*Brief:*
When you copy the listing, reproduce each line as it appears and omit every image.

___ Source data

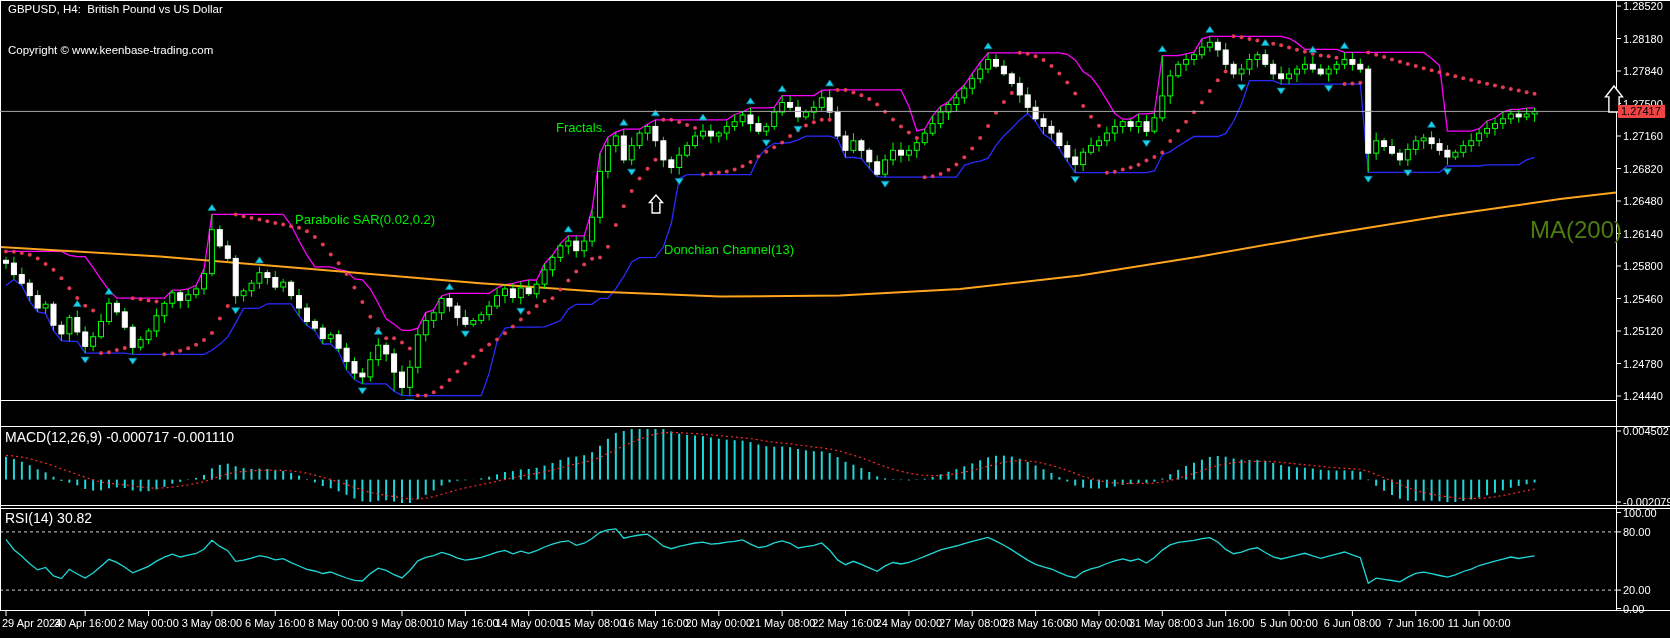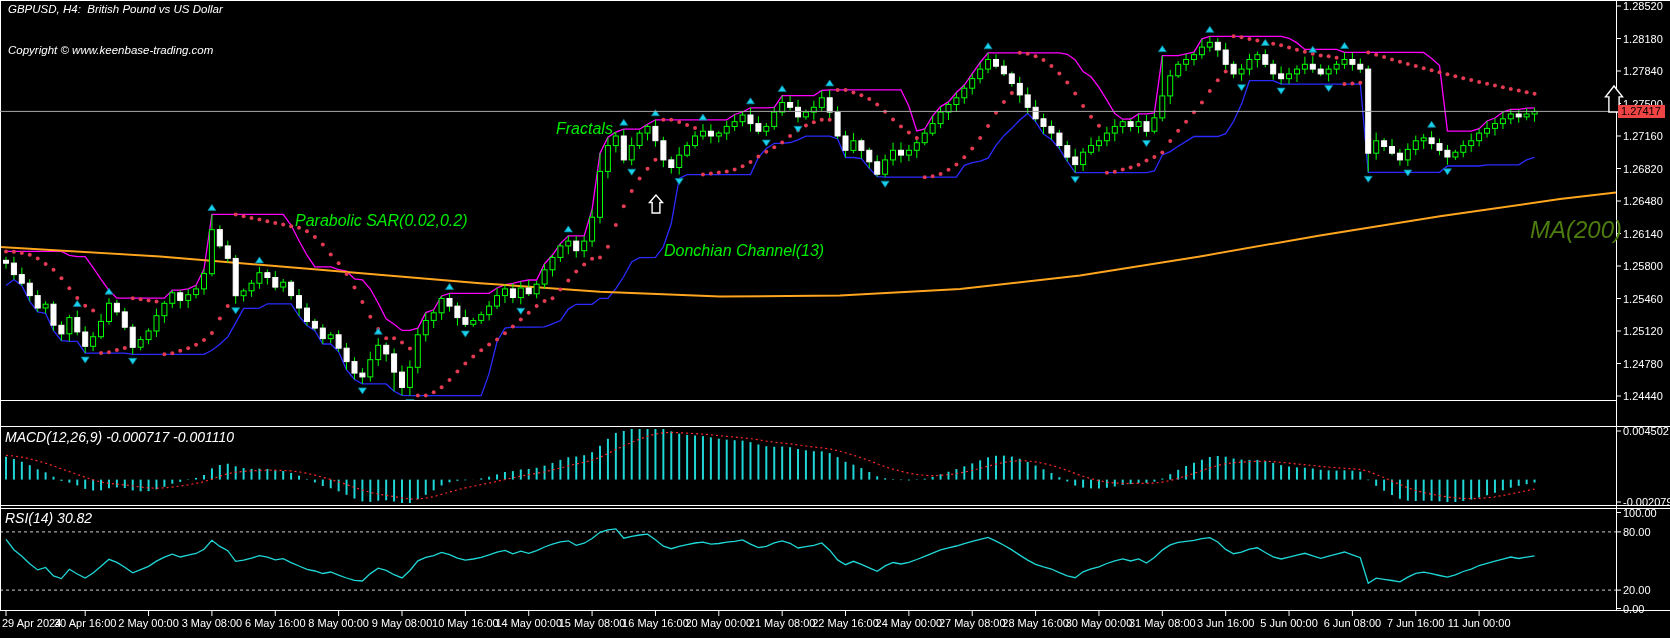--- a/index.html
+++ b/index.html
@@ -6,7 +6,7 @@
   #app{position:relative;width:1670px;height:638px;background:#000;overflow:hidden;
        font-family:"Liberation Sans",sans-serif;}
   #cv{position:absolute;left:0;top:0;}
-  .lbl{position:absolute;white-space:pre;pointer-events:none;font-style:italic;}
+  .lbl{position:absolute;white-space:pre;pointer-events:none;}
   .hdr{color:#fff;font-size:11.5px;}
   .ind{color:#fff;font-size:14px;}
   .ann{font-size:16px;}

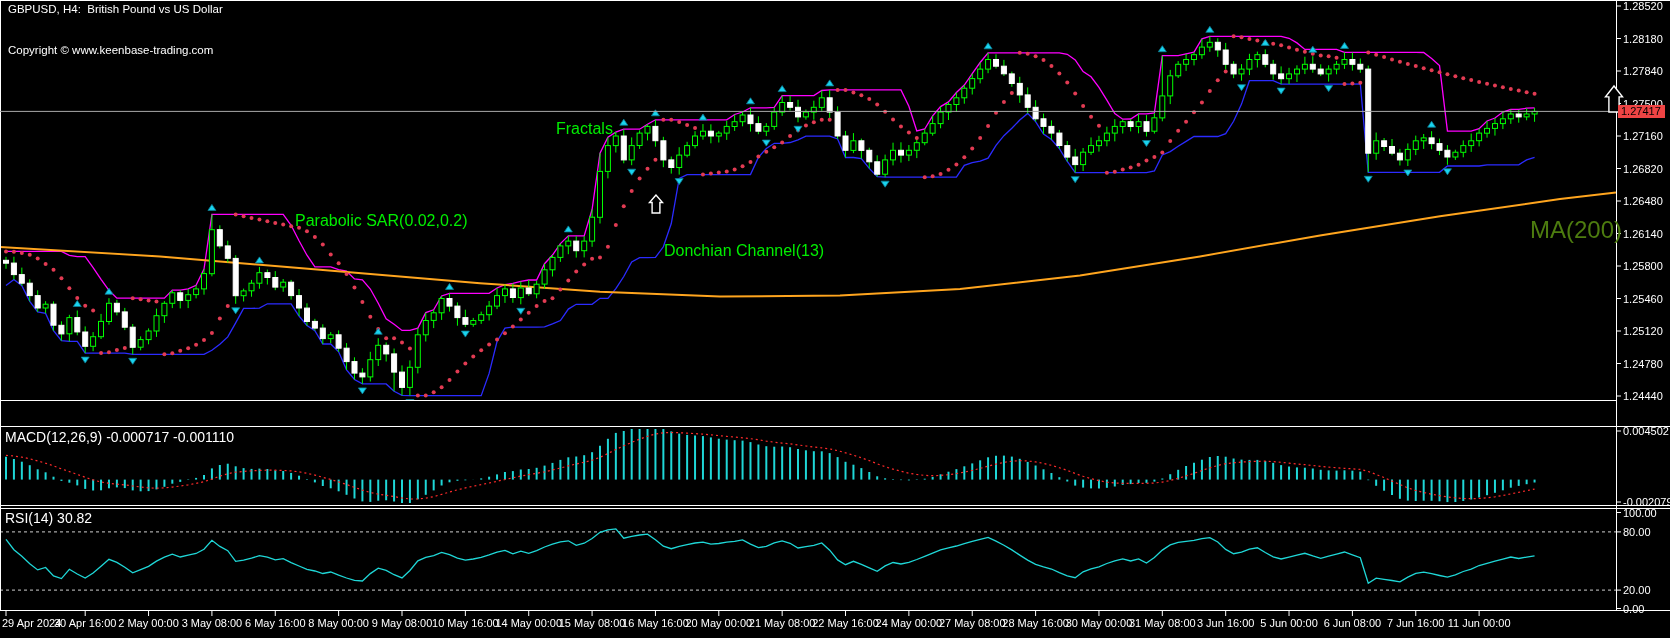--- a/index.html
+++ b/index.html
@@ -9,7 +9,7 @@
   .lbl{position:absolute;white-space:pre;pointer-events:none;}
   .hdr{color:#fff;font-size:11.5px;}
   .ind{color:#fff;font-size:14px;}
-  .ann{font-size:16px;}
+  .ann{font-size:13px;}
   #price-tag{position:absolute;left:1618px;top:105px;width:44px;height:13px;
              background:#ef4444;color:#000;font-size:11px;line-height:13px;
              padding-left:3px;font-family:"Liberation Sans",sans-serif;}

______

*Answer to the exercise:*
--- a/index.html
+++ b/index.html
@@ -6,7 +6,7 @@
   #app{position:relative;width:1670px;height:638px;background:#000;overflow:hidden;
        font-family:"Liberation Sans",sans-serif;}
   #cv{position:absolute;left:0;top:0;}
-  .lbl{position:absolute;white-space:pre;pointer-events:none;font-style:italic;}
+  .lbl{position:absolute;white-space:pre;pointer-events:none;}
   .hdr{color:#fff;font-size:11.5px;}
   .ind{color:#fff;font-size:14px;}
   .ann{font-size:16px;}

--- a/index.html
+++ b/index.html
@@ -9,7 +9,7 @@
   .lbl{position:absolute;white-space:pre;pointer-events:none;}
   .hdr{color:#fff;font-size:11.5px;}
   .ind{color:#fff;font-size:14px;}
-  .ann{font-size:16px;}
+  .ann{font-size:13px;}
   #price-tag{position:absolute;left:1618px;top:105px;width:44px;height:13px;
              background:#ef4444;color:#000;font-size:11px;line-height:13px;
              padding-left:3px;font-family:"Liberation Sans",sans-serif;}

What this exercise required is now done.